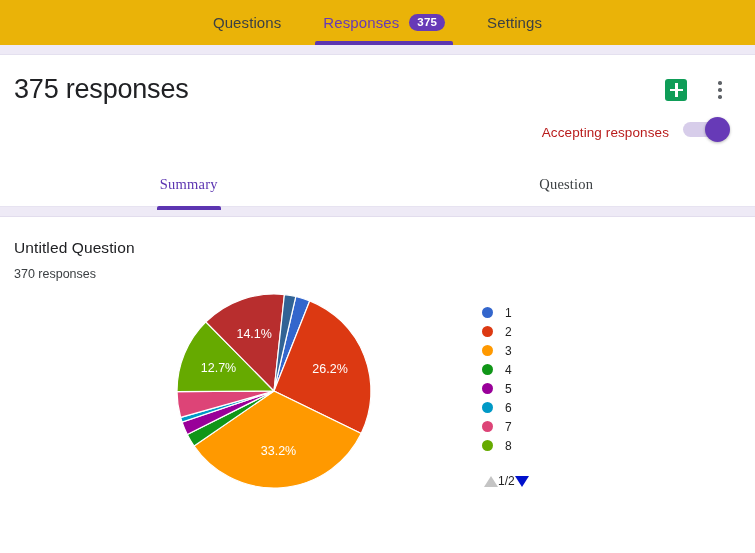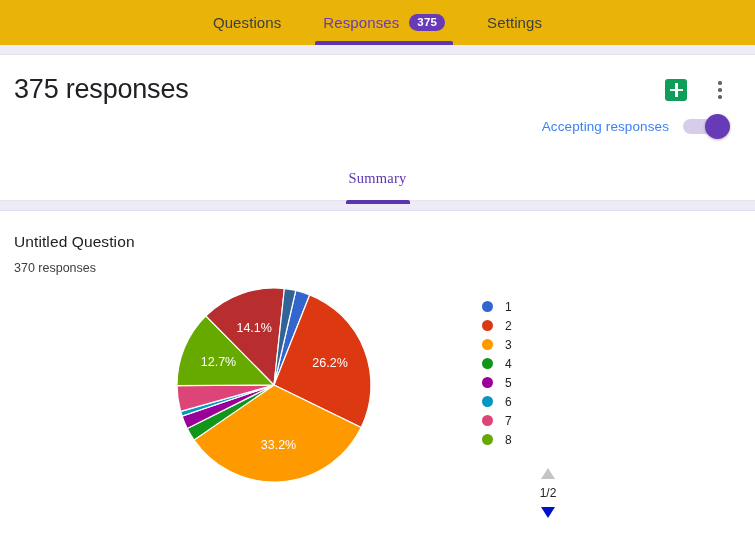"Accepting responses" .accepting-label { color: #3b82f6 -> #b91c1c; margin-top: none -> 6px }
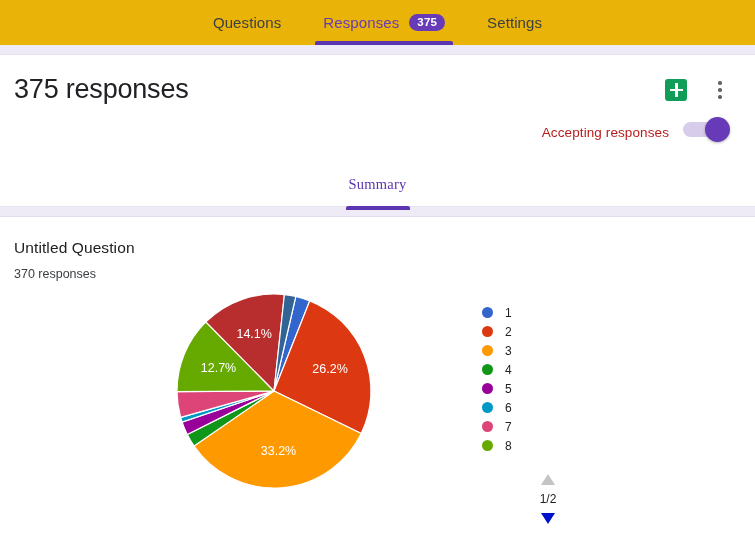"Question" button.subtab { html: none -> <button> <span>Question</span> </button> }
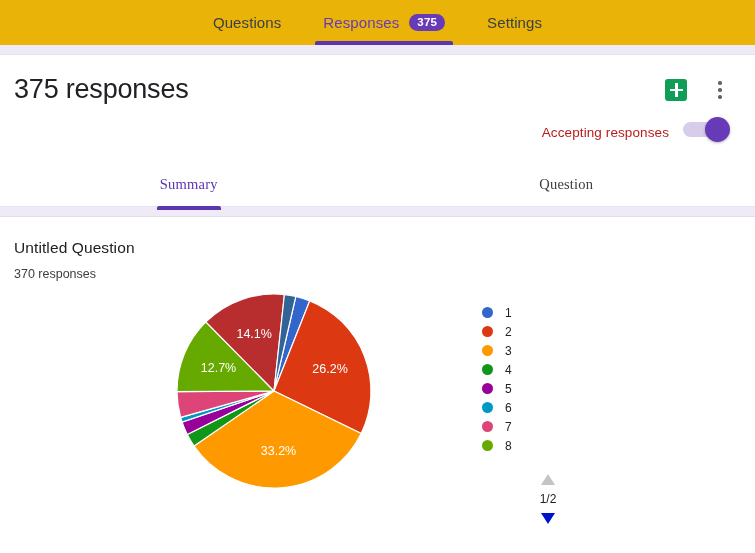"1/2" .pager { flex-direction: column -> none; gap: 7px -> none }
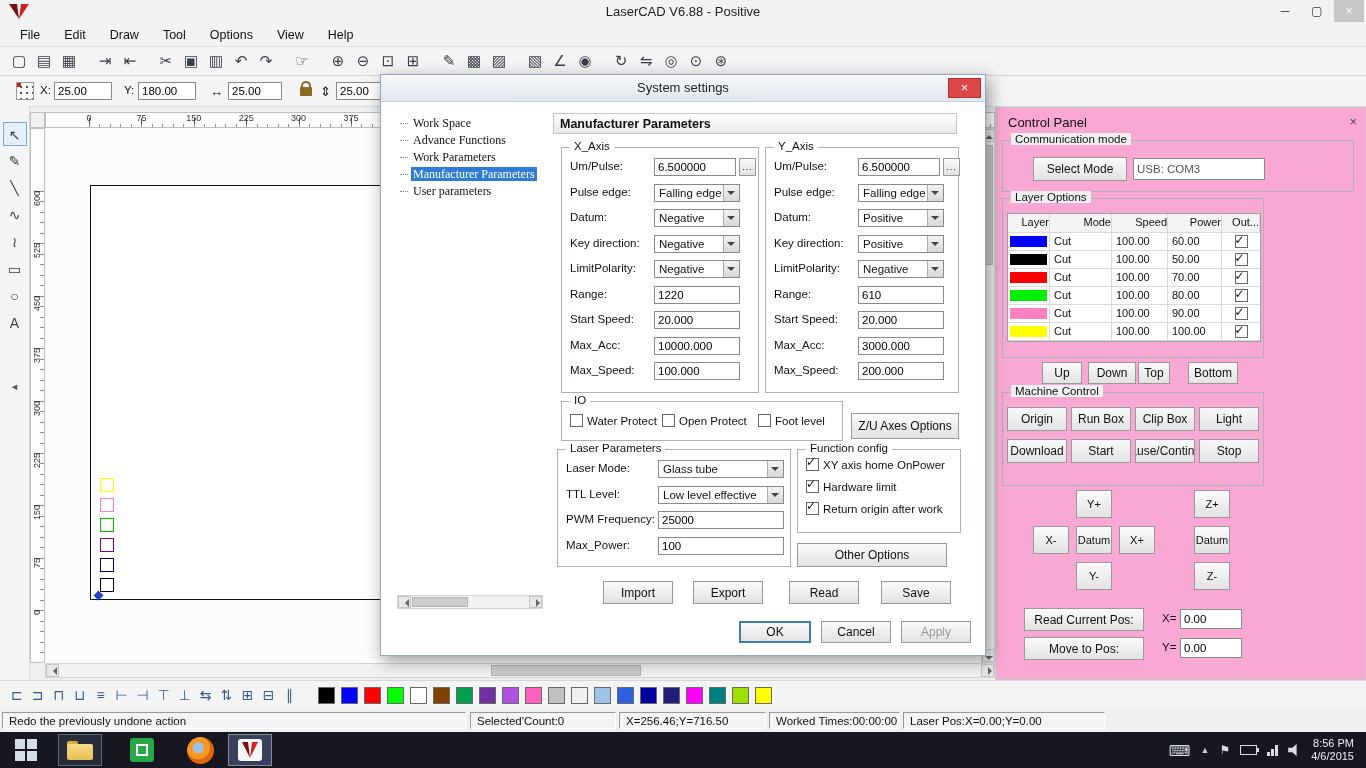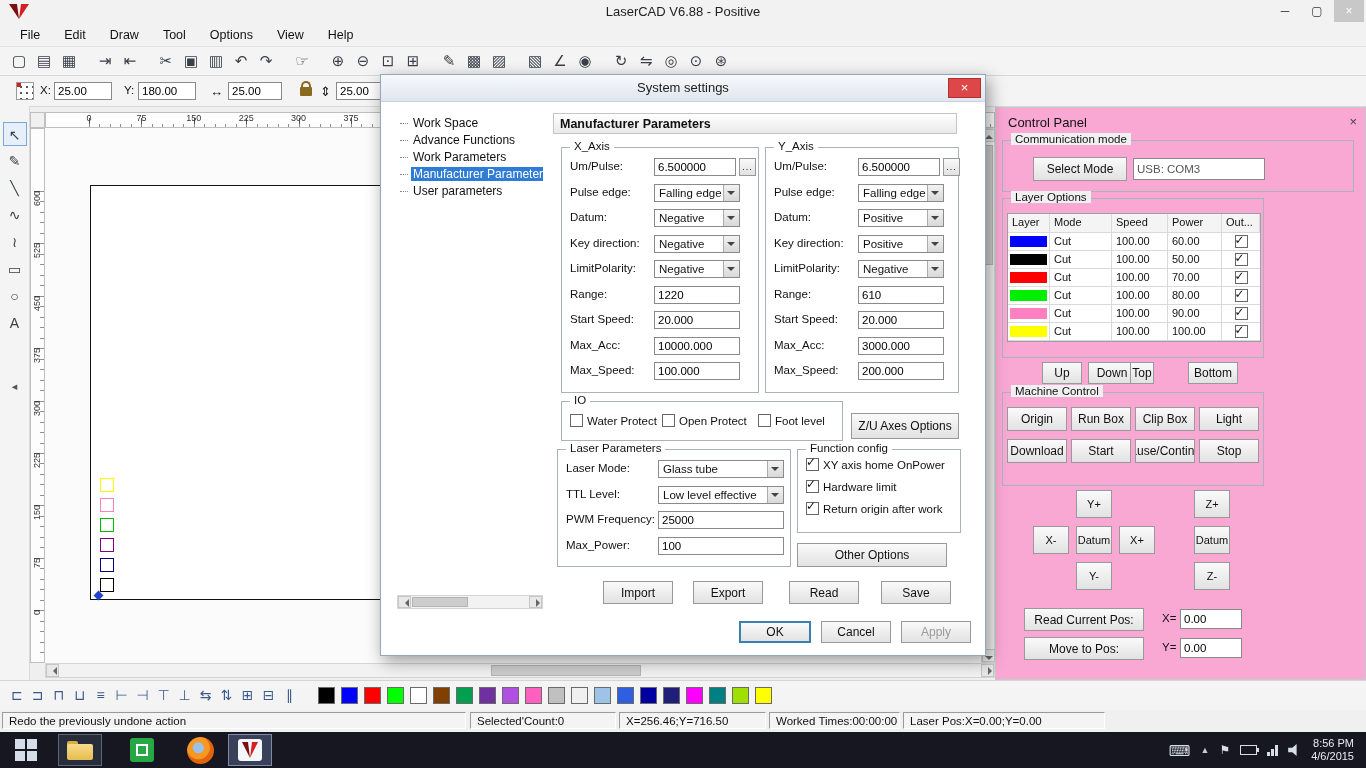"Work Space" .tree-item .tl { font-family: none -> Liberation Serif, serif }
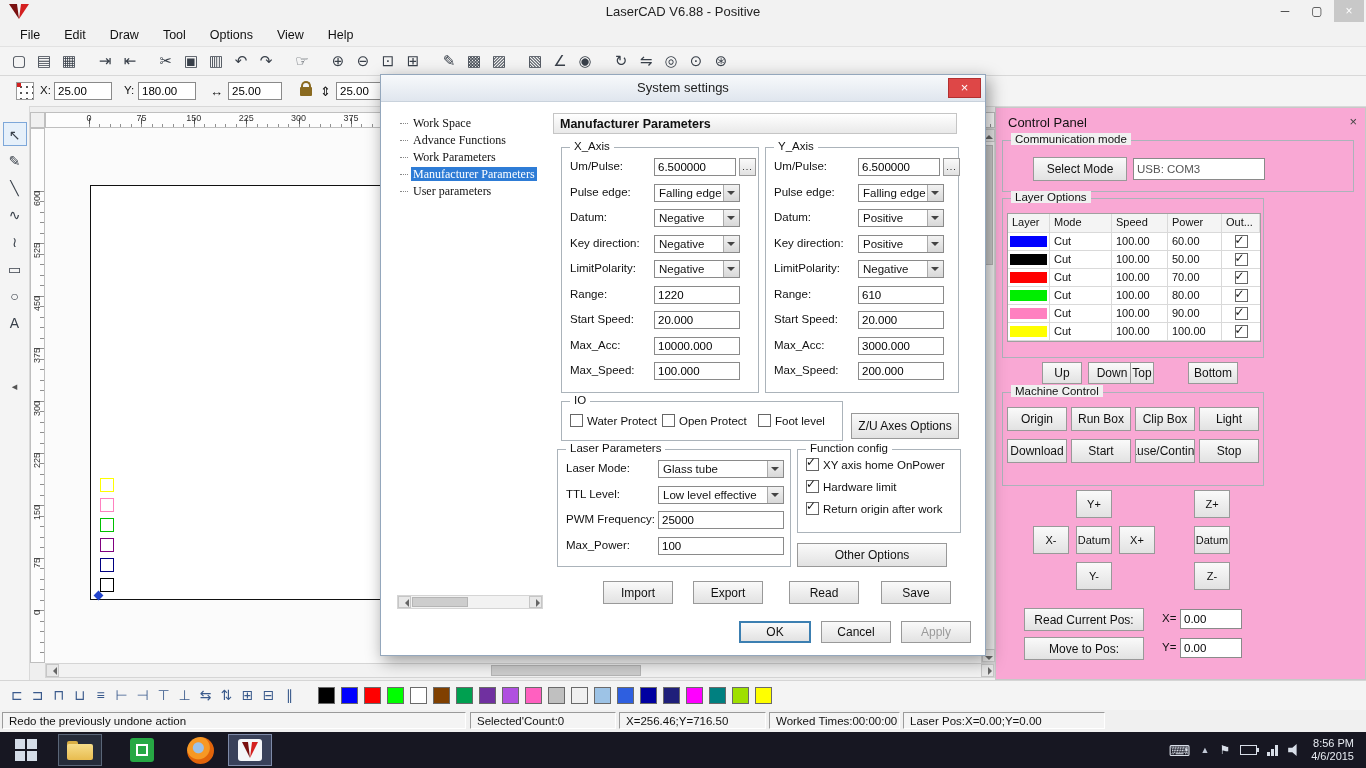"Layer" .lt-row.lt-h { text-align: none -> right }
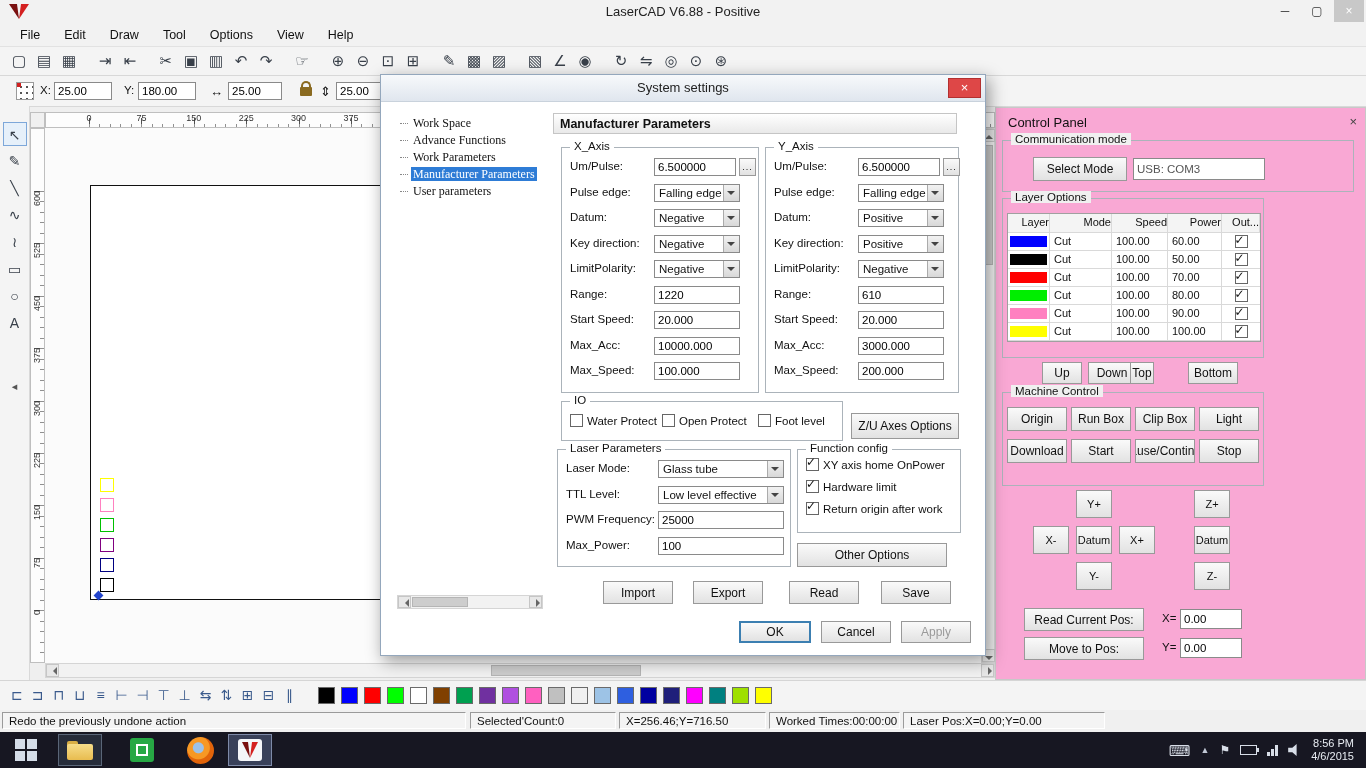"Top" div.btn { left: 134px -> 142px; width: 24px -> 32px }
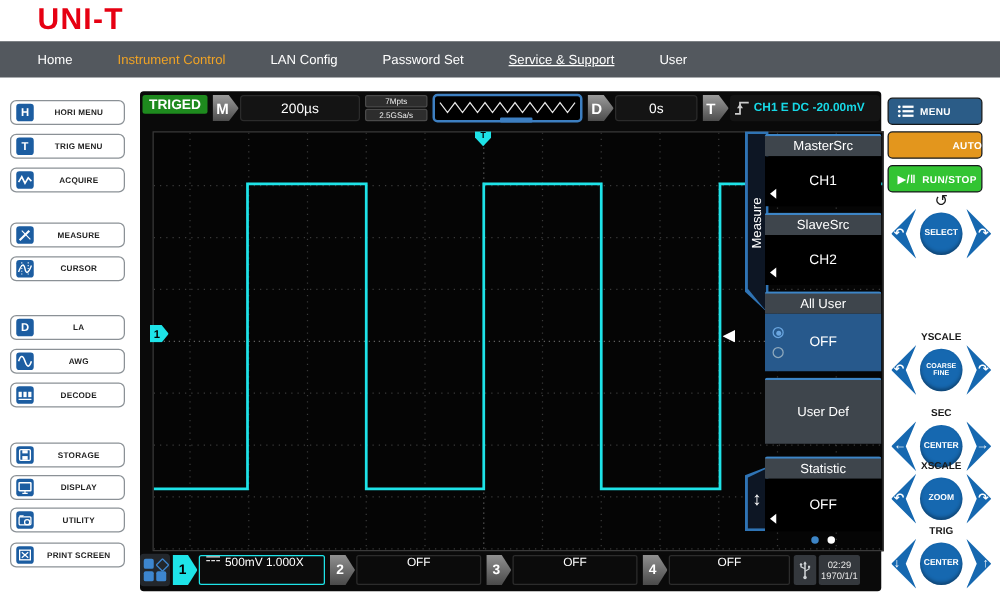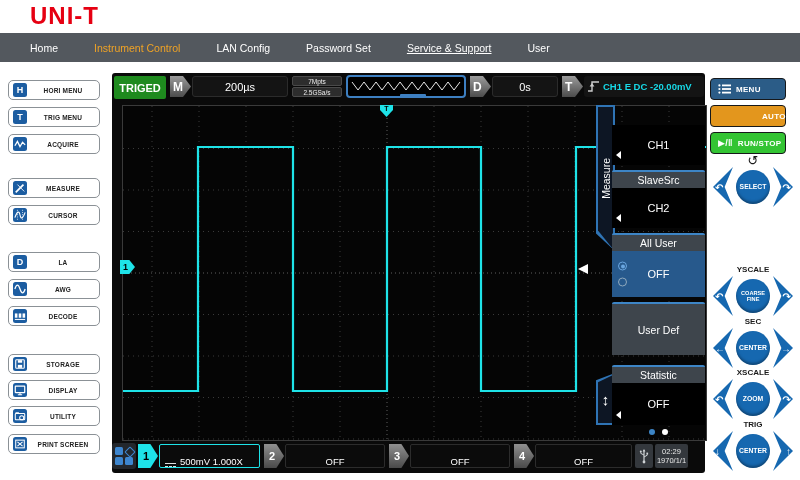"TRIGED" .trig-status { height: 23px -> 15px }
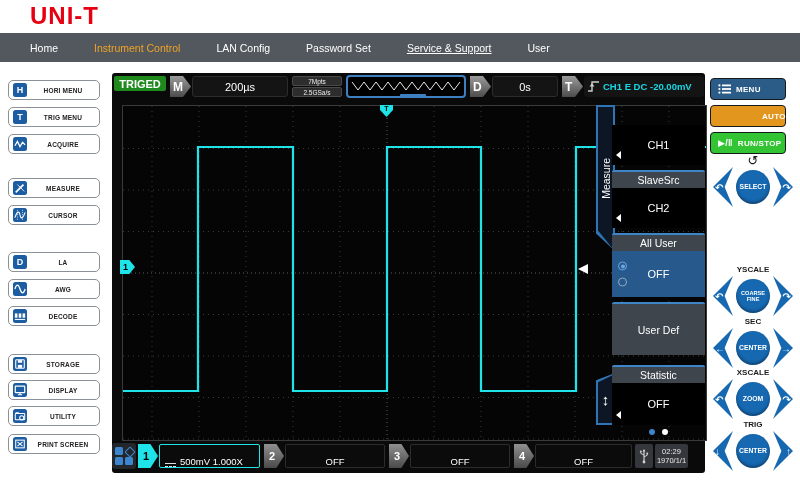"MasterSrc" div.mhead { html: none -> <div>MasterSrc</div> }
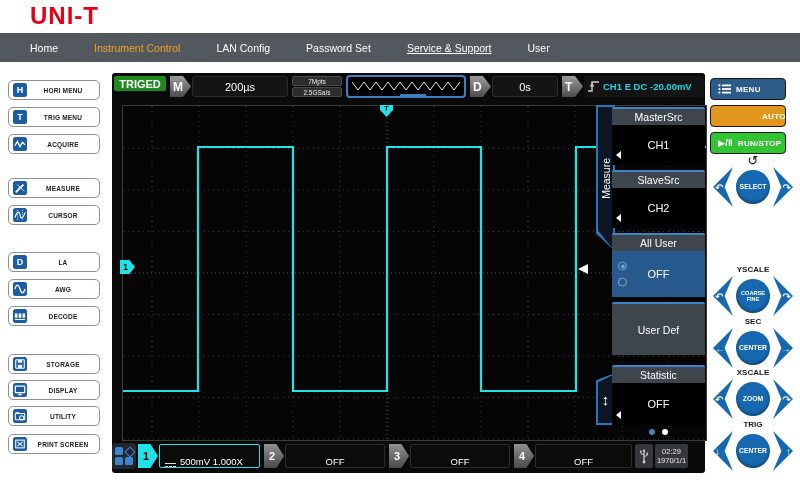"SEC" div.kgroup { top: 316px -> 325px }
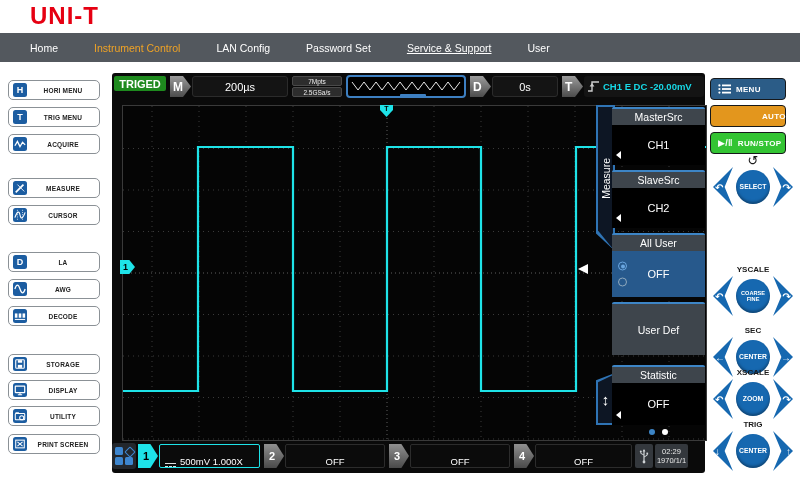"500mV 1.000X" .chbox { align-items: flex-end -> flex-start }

=== Assigned task ===
A word-for-word repeat of the lines from the line with "top: 316px ->" to the last line of the data, both ends included and pictures left out, is all that should appear.

=== Answer section ===
"SEC" div.kgroup { top: 316px -> 325px }
"500mV 1.000X" .chbox { align-items: flex-end -> flex-start }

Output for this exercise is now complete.